In a recent interview for Widewalls, Gibson calls his paintings “borderscapes,” in reference to the unique conditions along the border between California and Mexico. In many parts of the desert between San Diego and El Paso, the border between the United States and Mexico is not actually marked in any way, because the desert itself acts as a barrier to be crossed at one’s own peril. The ocean likewise serves as a treacherous barrier, despite the fact that it stretches across all political borders. So it is not surprising that Gibson’s “borderscapes” are deserts and beaches. Upside MountainButterfly #11 Ocotillo Song, and Butterfly #10 Indio Ca. are all desertscapes in which “bright big butterflies [guide] migrants safely,” as he puts it in the same interview.
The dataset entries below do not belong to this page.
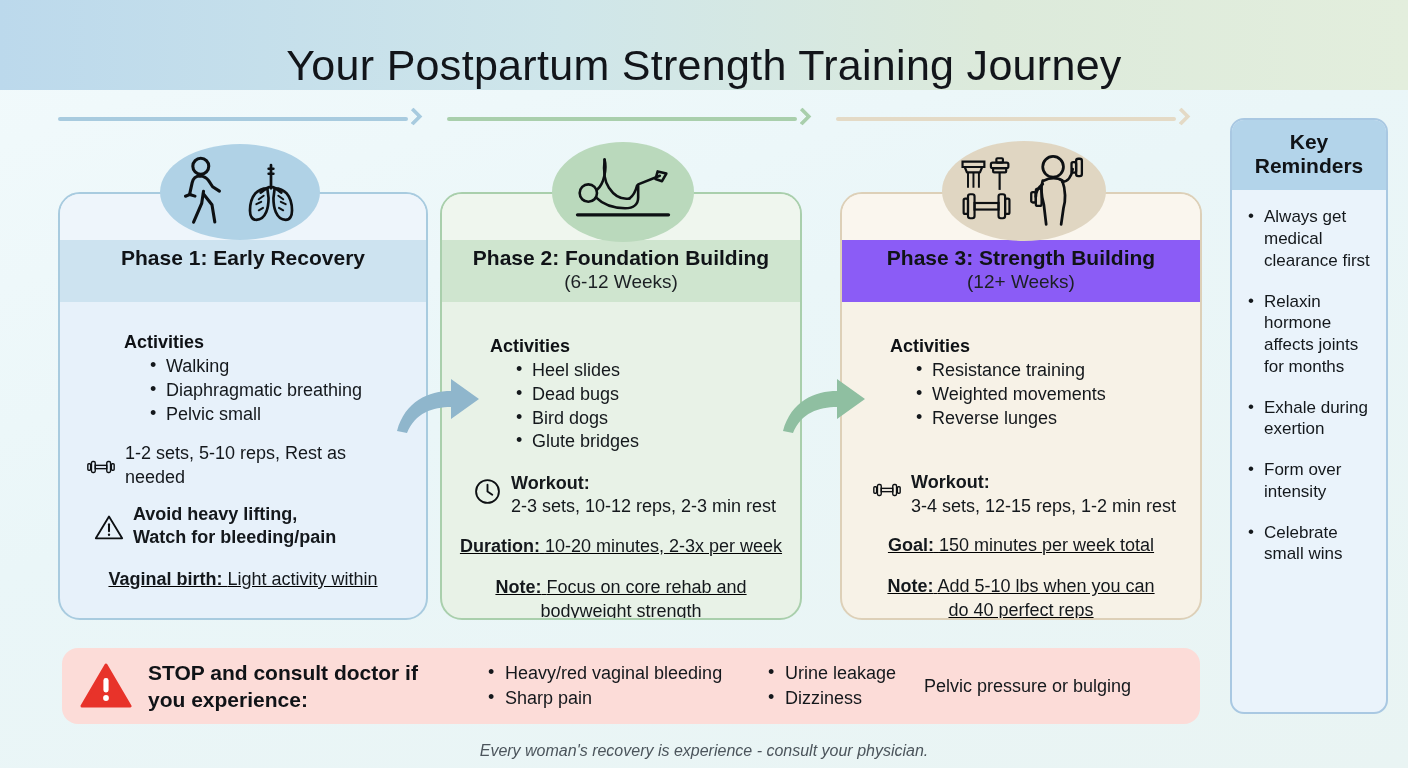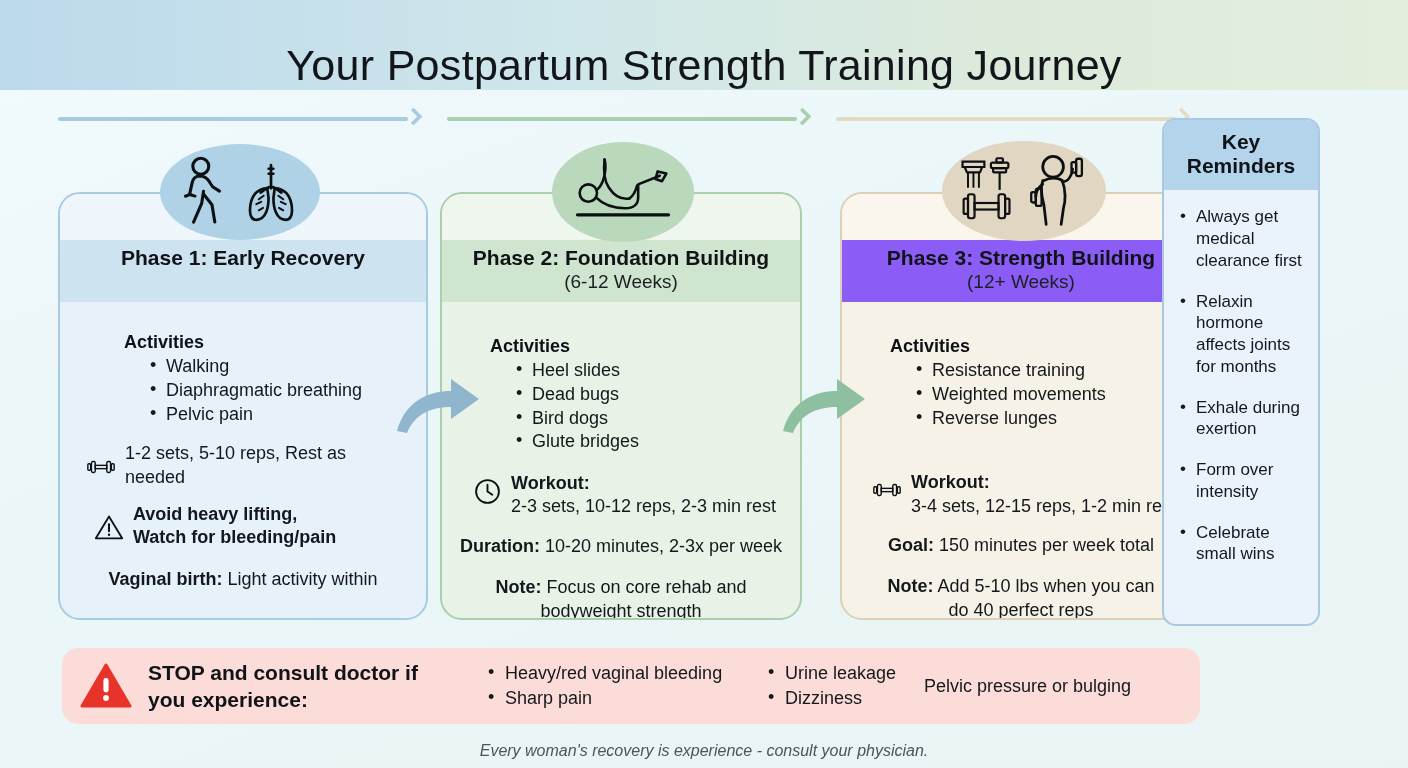--- a/index.html
+++ b/index.html
@@ -352,7 +352,7 @@
     </div>
   </div>
 
-  <div class="kr" style="left:1162px; top:118px; width:158px; height:508px;">
+  <div class="kr" style="left:1230px; top:118px; width:158px; height:596px;">
     <div class="kr-head">
       <div>Key</div>
       <div>Reminders</div>

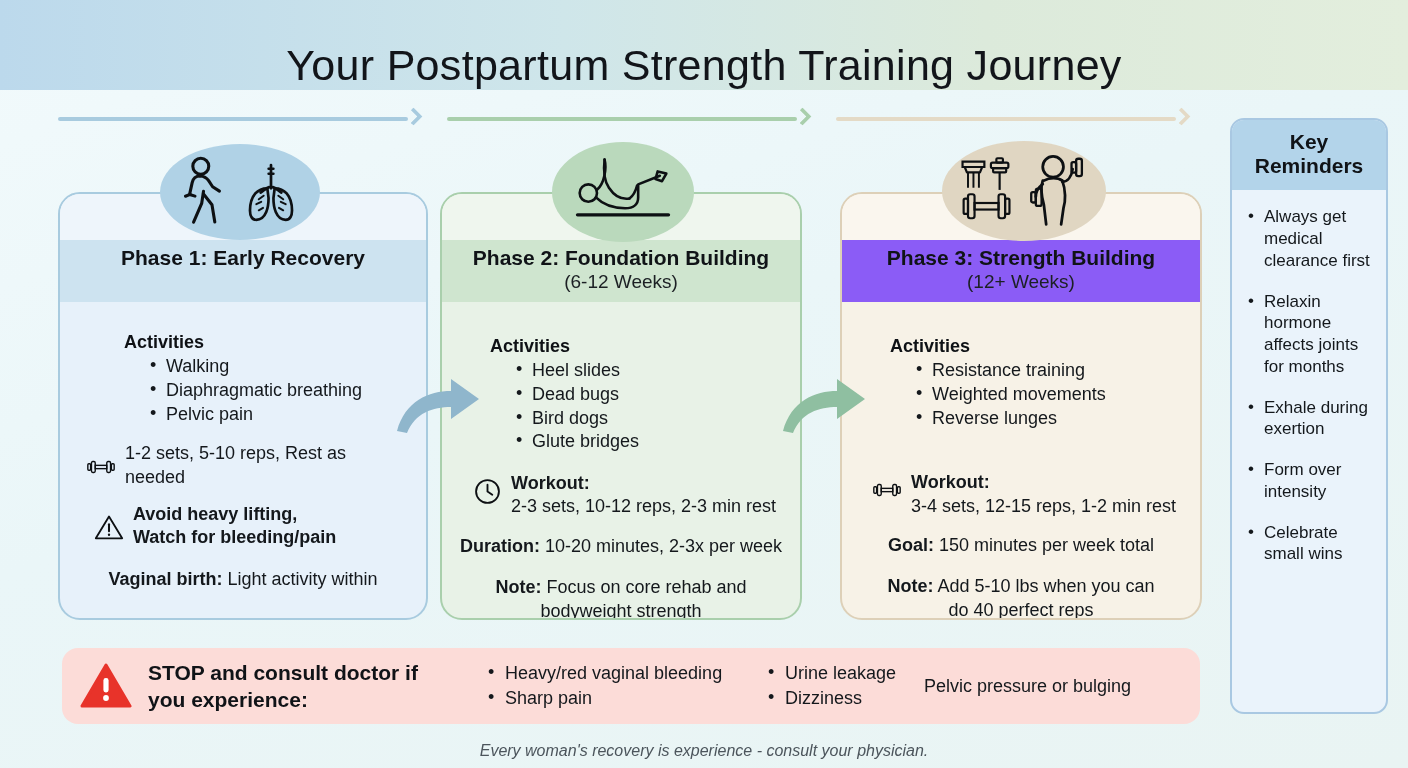--- a/index.html
+++ b/index.html
@@ -149,7 +149,7 @@
           <ul class="bullets">
             <li>Walking</li>
             <li>Diaphragmatic breathing</li>
-            <li>Pelvic pain</li>
+            <li>Pelvic small</li>
           </ul>
         </div>
 

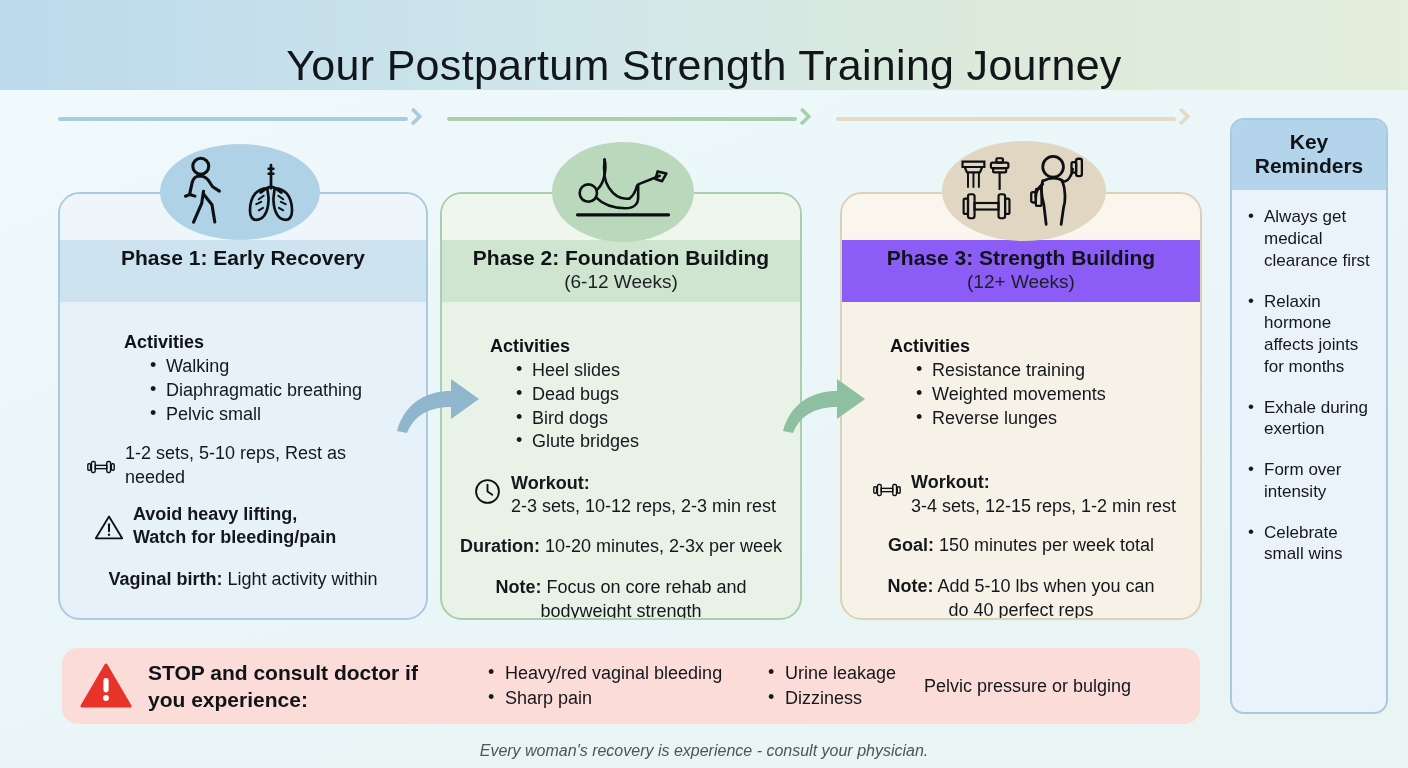--- a/index.html
+++ b/index.html
@@ -70,7 +70,7 @@
   .icon-slot { flex: 0 0 auto; width: 30px; display: flex; justify-content: center; padding-top: 2px; }
   .line18 { font-size: 18px; color: #14181c; line-height: 1.3; }
   .line18 b { font-weight: bold; }
-  .ctr { text-align: center; }
+  .ctr { text-align: center; text-decoration: underline; }
 
   
   .kr {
Pacific Ocean shores are represented in Sinaloa Clouds and flowers, Into the Sea, Spirited Sunset, Two trumpets by the sea, and Flowers with Strawberry vase. All indicate a yearning to linger against the infinite horizon of the sea, and to blossom at its edge.

 

Daniel Gibson, Butterfly #11 Ocotillo Song, 2021. Oil on linen, 73 x 64 inches. Courtesy Almine Rech. Photo: Dan Bradica.

 

The paintings then, taken as a whole, could be broken into three overlapping categories: agriculture, beaches, and deserts. But it is where the desert meets the ocean that the ocotillo plant, pictured in Butterfly #11 Ocotillo Song, Spirited Sunset, and Upside Mountain, makes its decisive appearance, representing autochthony and resilience across the borderland. Ocotillo is a Spanish diminutive of the Nahuatl word ocotl meaning “torch,” in reference to the vermilion flowers that sprout from its long stalks, and though it resembles a cactus, it is more closely related to tea and blueberries, with a variety of medicinal uses. In Gibson’s borderscape, the blossoming of ocotillo flowers represents a native torch that lights the way between borders. But it is also the strawberry of the desert, a symbol for survival even in the most inhospitable of climates.